Louisiana State Health Director Rebekah Gee spearheaded the effort to establish a license after the NAS study was published. The strategy exploits market competition among firms in a voluntary transaction that nevertheless breaks the current stranglehold high prices have over access to the medicines.

Under the status quo of “price-based contracting,” firms derive profits from high prices, which in turn means reduced access to the drugs. Instead, the Louisiana system is based on what is called “revenue based contracting,” which severs the link between profits and restricted access. That is, a firm that wins the contract with the state can ensure profitability by negotiating an appropriate lump sum payment, guaranteed over five years. Once a lump sum payment is set, the state’s cost of providing drugs to additional patients is close to zero because the contract stipulates that the pharmaceutical company is obligated to meet the volume of the state’s needs.

The question now is will drug makers participate in a competition to license their product to the state. The early outlook is positive. Gilead and Merck, makers of major hepatitis C drugs, both told the state in 2018 that they were interested, and AbbVie has said it intends to participate.

The deadline for submitting a proposed contract is Feb. 28, 2019, and the state hopes to implement the program by July 1. At that point, Louisiana could begin eradicating hepatitis C in its Medicaid and prison populations.

Other states should not be far behind. A long-awaited report from the National Governors Association on controlling drug costs endorsed the idea. In January 2019, Washington state began soliciting bids from drug makers for a guaranteed price for its Medicaid beneficiaries.

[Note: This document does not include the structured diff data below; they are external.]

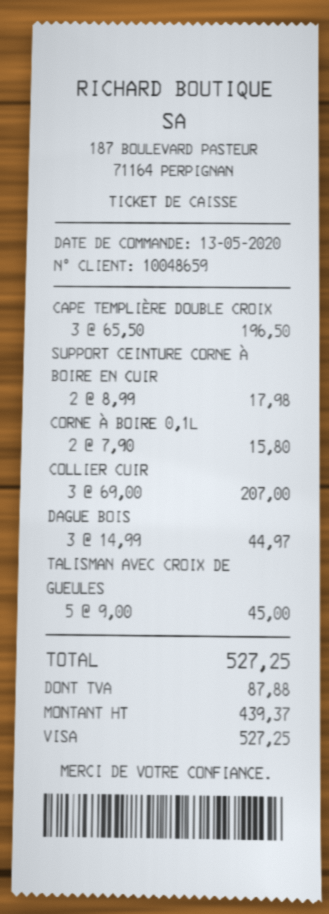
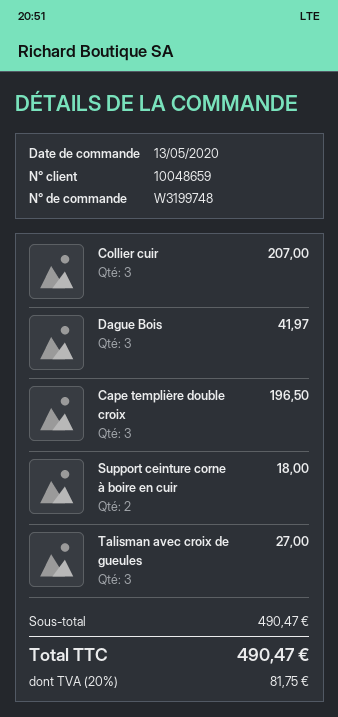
SUPPORT CEINTURE CORNE À BOIRE EN CUIR: 2 for 17.98 -> 2 for 18.00
CORNE À BOIRE 0,1L: 2 for 15.80 -> none
DAGUE BOIS: 3 for 44.97 -> 3 for 41.97
TALISMAN AVEC CROIX DE GUEULES: 5 for 45.00 -> 3 for 27.00
tax: 87.88 -> 81.75
total: 527.25 -> 490.47

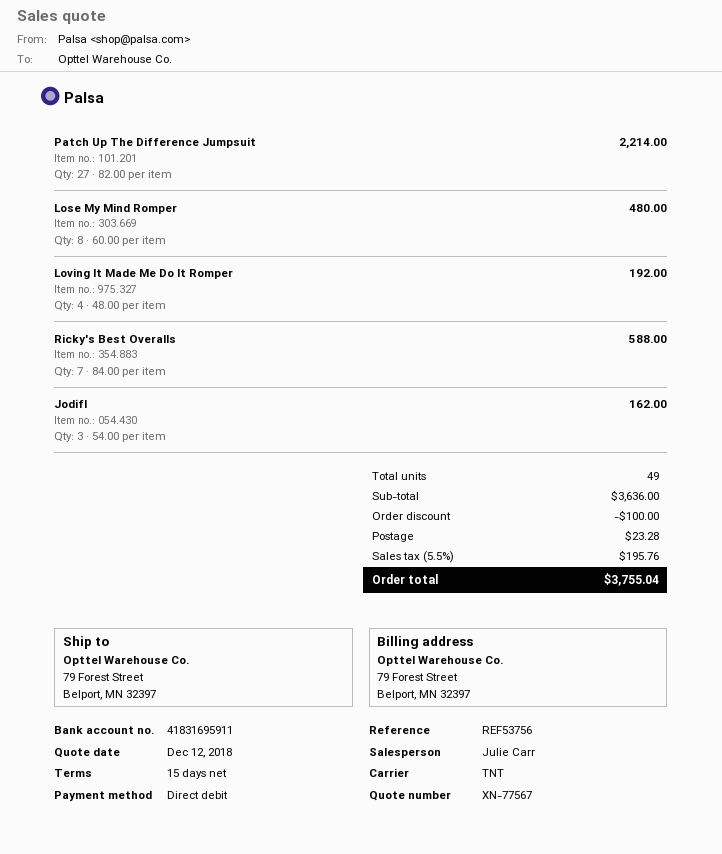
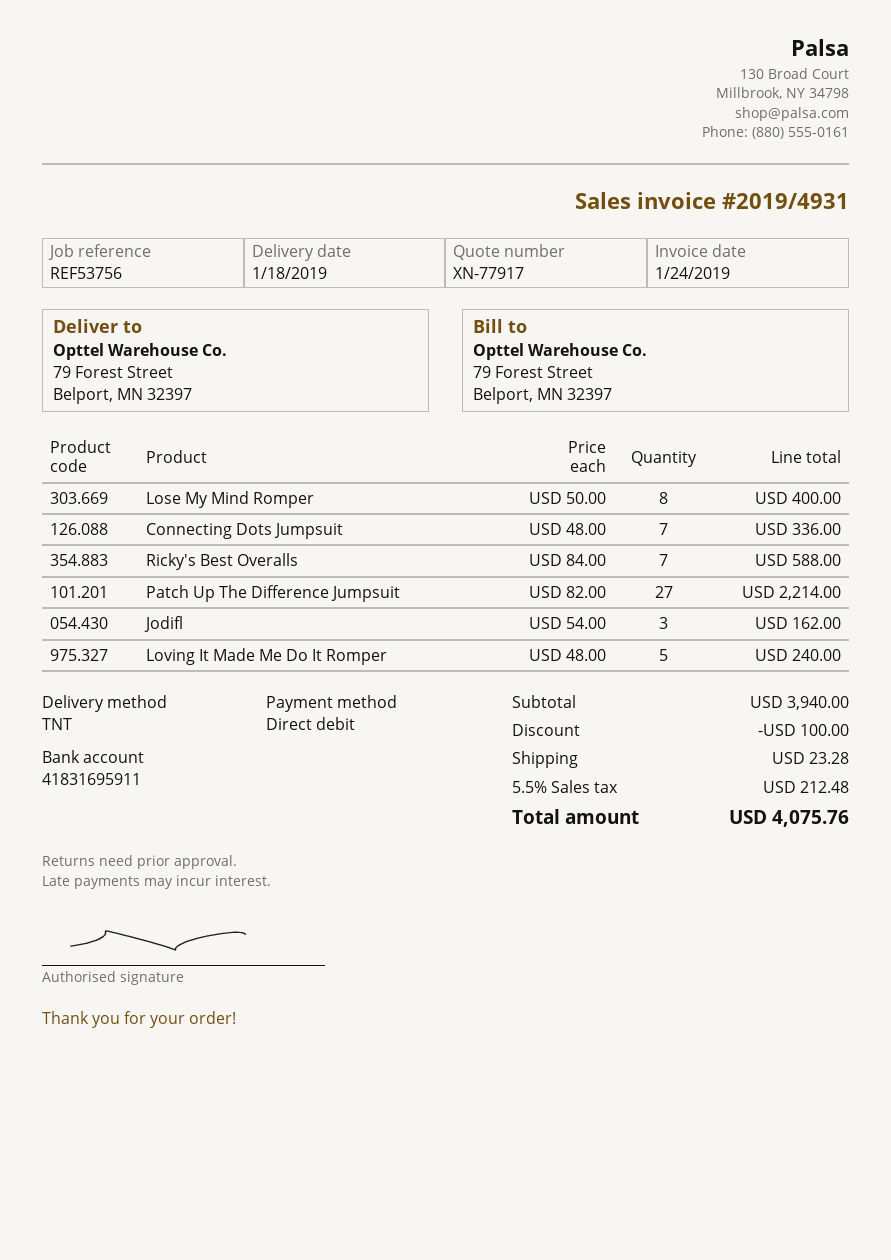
quote number: XN-77567 -> XN-77917
Lose My Mind Romper: 8 x 60.00 = 480.00 -> 8 x 50.00 = 400.00
Loving It Made Me Do It Romper: 4 x 48.00 = 192.00 -> 5 x 48.00 = 240.00
Connecting Dots Jumpsuit: none -> 7 x 48.00 = 336.00
subtotal: 3636.00 -> 3940.00
tax: 5.5% = 195.76 -> 5.5% = 212.48
total: 3755.04 -> 4075.76

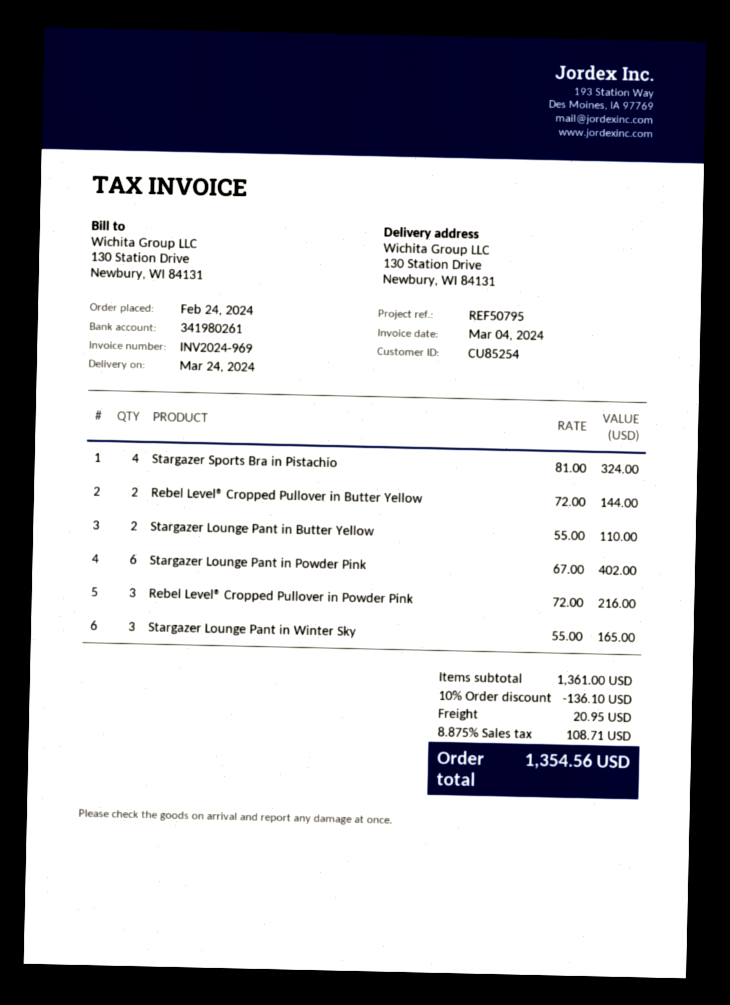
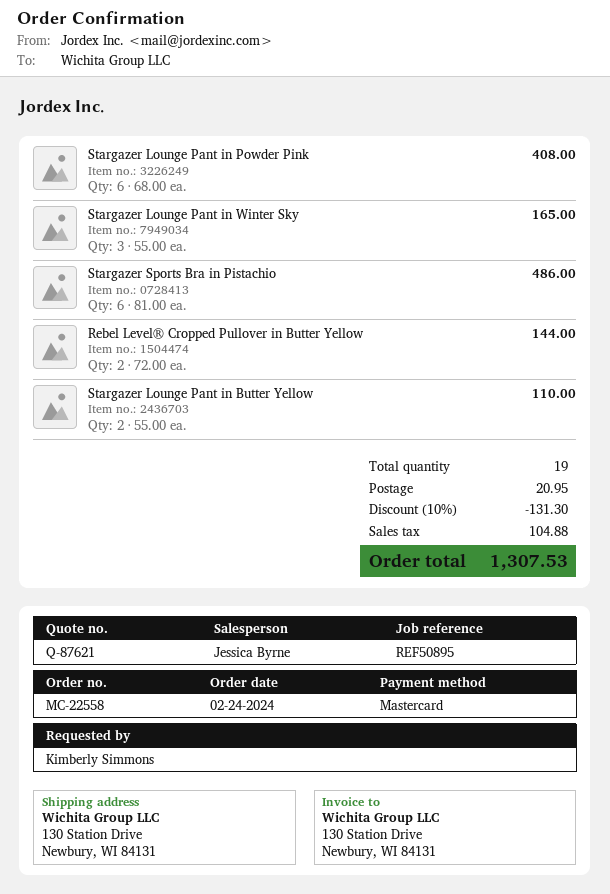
reference: REF50795 -> REF50895
Stargazer Sports Bra in Pistachio: 4 x 81.00 = 324.00 -> 6 x 81.00 = 486.00
Stargazer Lounge Pant in Powder Pink: 6 x 67.00 = 402.00 -> 6 x 68.00 = 408.00
Rebel Level® Cropped Pullover in Powder Pink: 3 x 72.00 = 216.00 -> none
discount: 10% = 136.10 -> 10% = 131.30
tax: 108.71 -> 104.88
total: 1354.56 -> 1307.53

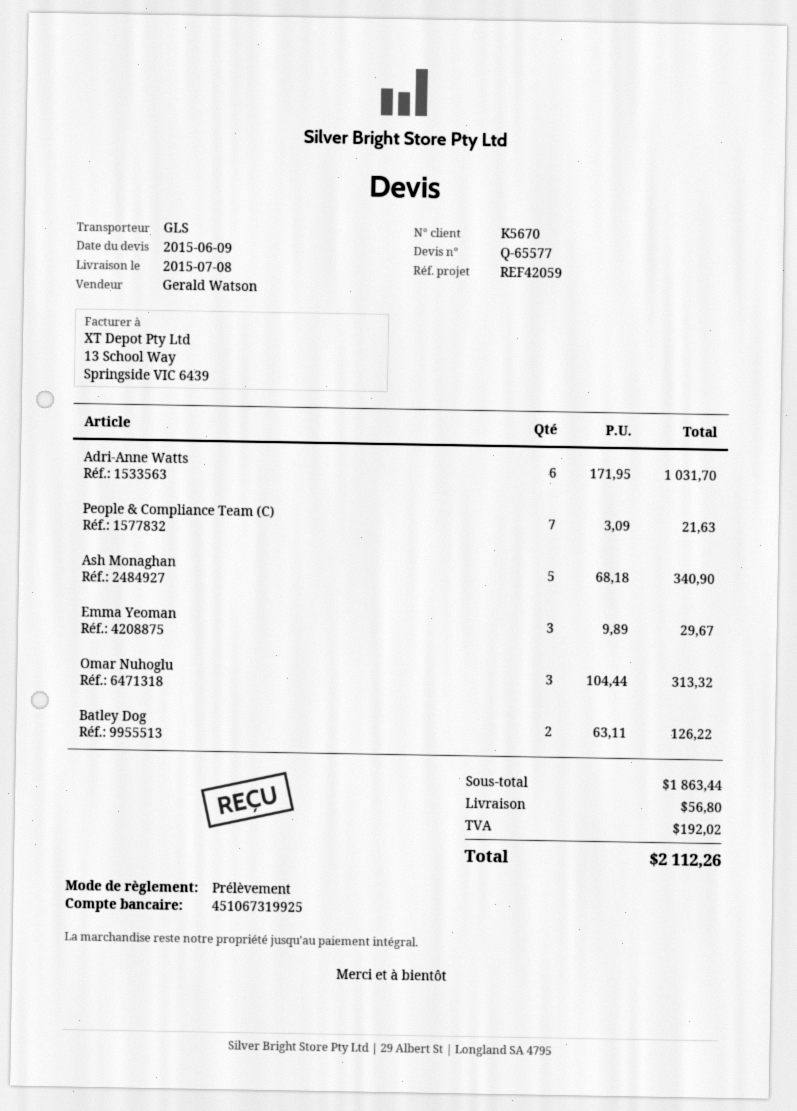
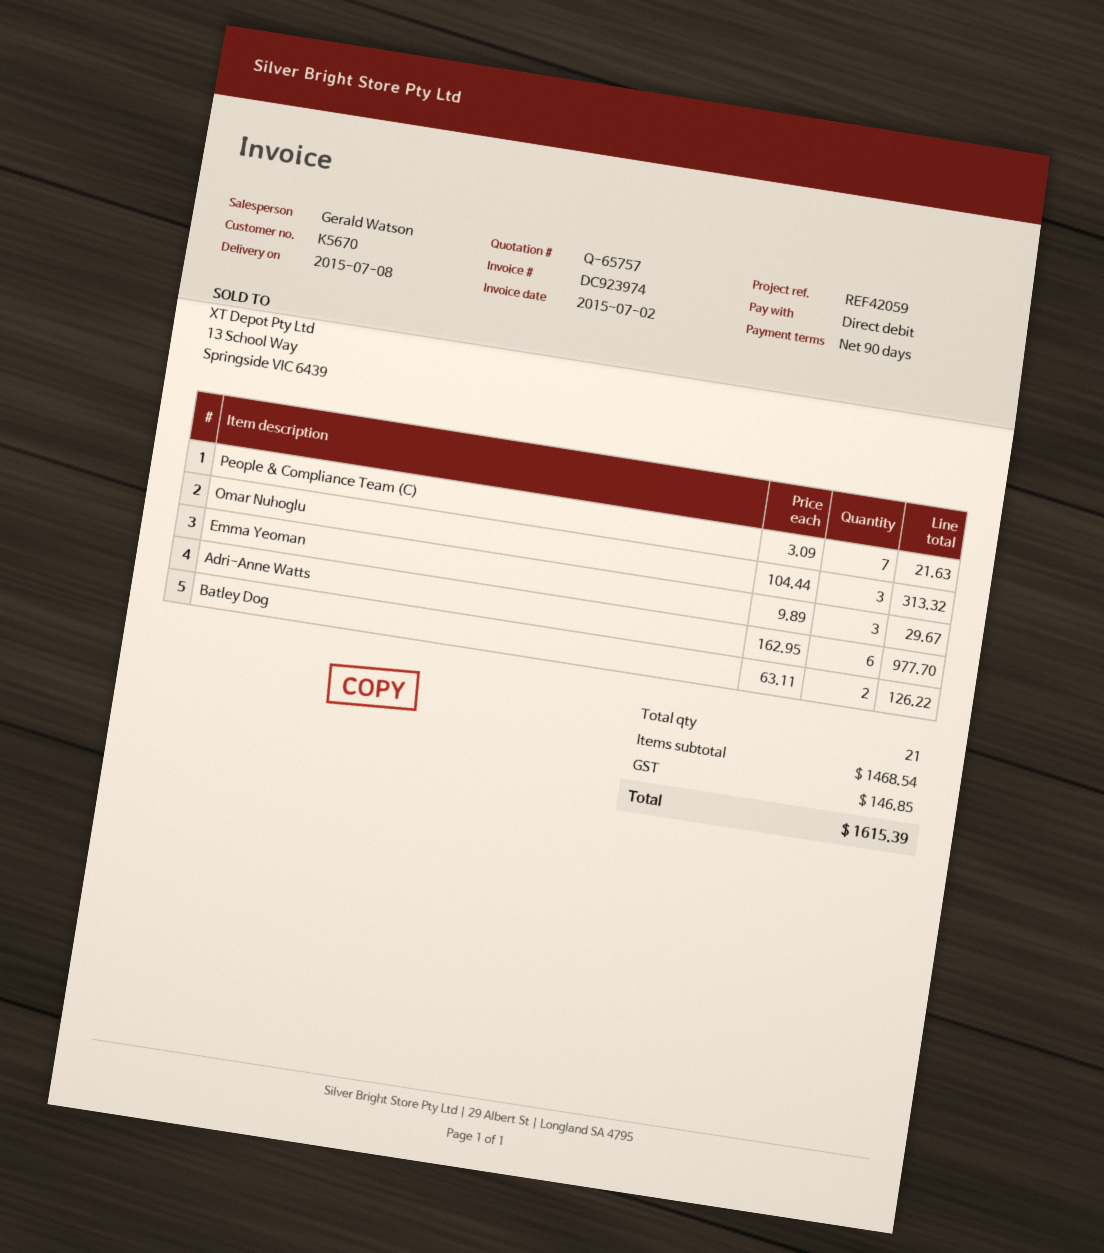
quote number: Q-65577 -> Q-65757
Adri-Anne Watts: 6 x 171.95 = 1031.70 -> 6 x 162.95 = 977.70
Ash Monaghan: 5 x 68.18 = 340.90 -> none
subtotal: 1863.44 -> 1468.54
shipping: 56.80 -> none
tax: 192.02 -> 146.85
total: 2112.26 -> 1615.39

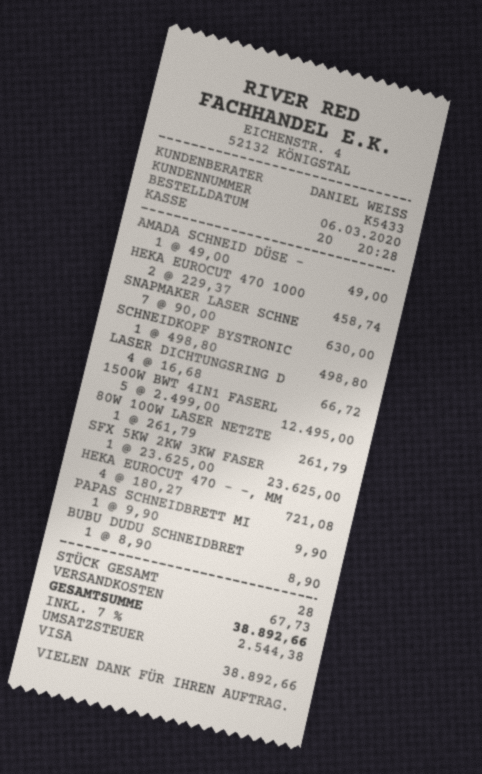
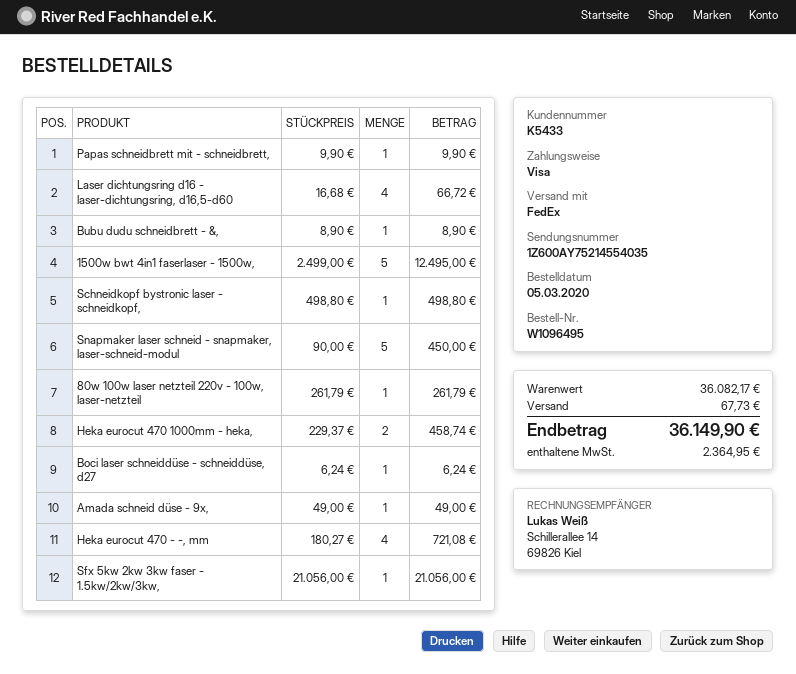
order date: 2020-03-06 -> 2020-03-05
SNAPMAKER LASER SCHNE: 7 x 90.00 = 630.00 -> 5 x 90.00 = 450.00
SFX 5KW 2KW 3KW FASER: 1 x 23625.00 = 23625.00 -> 1 x 21056.00 = 21056.00
Boci laser schneiddüse - schneiddüse, d27: none -> 1 x 6.24 = 6.24
tax: 2544.38 -> 2364.95
total: 38892.66 -> 36149.90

There is every reason to believe that the licensing model will work for containing costs of other expensive new drugs as well. States, or a consortium of states, can offer long-term contracts that can assure drug companies of the return they need to satisfy shareholders and pay for development costs. The large number of possible contracts in the 50 states means there is plenty of business for companies to seek.

Licenses are a time-tested way to guarantee streams of revenue to manufacturers while lowering users’ marginal costs to zero. This model is common in many knowledge-based industries such as software where product development costs are high but once a product is developed, the cost of providing the product to an additional user is close to zero. It’s time to implement this pricing model in health care. It can lead us out of our prescription drug crisis by bringing universal access without breaking the bank.